(Dataset excerpts)
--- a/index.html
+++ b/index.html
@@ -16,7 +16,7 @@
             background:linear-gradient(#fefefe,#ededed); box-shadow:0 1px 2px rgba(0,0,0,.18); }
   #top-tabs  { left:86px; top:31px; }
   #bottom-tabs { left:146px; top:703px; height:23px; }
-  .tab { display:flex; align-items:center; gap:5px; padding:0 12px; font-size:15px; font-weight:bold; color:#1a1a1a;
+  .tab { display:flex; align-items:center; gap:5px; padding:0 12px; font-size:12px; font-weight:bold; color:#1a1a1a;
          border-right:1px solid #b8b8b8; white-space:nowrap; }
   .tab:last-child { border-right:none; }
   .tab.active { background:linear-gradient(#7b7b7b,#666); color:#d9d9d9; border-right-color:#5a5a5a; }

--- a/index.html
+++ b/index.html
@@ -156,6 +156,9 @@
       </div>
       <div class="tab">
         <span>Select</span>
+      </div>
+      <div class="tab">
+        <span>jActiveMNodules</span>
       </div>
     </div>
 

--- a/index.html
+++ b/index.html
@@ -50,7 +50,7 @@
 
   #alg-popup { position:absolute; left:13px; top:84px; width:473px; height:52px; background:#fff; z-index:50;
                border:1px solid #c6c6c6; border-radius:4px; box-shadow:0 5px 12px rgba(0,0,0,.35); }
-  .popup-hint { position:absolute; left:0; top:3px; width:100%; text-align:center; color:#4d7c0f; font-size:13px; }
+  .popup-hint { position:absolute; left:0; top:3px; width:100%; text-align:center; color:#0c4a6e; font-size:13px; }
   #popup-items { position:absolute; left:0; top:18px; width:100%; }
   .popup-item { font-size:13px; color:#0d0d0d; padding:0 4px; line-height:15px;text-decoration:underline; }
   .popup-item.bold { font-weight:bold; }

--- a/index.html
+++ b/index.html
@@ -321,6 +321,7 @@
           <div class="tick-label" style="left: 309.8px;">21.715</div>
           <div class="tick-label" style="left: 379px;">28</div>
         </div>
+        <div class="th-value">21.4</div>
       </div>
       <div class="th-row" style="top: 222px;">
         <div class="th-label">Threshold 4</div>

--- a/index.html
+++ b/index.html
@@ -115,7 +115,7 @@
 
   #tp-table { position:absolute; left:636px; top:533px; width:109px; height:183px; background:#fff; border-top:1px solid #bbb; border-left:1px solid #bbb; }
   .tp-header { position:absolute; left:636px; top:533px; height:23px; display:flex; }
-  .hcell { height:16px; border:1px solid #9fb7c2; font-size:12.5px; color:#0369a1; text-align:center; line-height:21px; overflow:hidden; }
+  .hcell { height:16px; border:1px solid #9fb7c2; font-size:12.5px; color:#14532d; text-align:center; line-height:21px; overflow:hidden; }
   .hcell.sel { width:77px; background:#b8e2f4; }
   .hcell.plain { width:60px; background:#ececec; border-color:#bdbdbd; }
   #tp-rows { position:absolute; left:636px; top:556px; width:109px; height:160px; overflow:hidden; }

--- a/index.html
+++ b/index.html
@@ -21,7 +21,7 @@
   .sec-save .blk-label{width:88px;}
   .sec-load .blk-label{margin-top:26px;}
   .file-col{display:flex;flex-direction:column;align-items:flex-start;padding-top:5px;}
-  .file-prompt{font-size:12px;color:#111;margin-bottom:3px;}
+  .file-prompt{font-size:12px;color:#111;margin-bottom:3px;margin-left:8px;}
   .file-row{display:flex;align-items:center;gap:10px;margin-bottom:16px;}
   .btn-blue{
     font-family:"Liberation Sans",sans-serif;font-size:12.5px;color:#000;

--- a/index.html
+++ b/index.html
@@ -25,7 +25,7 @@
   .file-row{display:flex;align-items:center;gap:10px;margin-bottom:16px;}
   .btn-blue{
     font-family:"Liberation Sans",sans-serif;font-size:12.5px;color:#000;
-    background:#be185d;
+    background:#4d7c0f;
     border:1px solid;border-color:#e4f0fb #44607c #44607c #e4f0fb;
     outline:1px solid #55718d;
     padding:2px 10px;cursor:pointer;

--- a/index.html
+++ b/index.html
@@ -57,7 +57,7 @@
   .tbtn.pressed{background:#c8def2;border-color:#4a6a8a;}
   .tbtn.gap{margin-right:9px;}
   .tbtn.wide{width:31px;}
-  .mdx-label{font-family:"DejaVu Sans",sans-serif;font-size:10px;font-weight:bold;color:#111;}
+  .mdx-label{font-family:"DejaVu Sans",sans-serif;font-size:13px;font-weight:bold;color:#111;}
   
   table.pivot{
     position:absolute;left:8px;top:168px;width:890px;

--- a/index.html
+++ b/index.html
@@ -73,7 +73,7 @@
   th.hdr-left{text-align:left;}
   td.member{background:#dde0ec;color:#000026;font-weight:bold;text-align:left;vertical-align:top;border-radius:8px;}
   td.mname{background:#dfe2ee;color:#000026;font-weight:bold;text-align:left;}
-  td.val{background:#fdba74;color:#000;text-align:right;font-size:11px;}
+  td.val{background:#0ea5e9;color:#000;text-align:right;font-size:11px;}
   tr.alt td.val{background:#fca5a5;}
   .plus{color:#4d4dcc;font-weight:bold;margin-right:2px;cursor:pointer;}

WHAT YOU WILL DO:
Across all the entries, count the lines that contain "table", and state nothing but the total.

WRITTEN RESPONSE:
2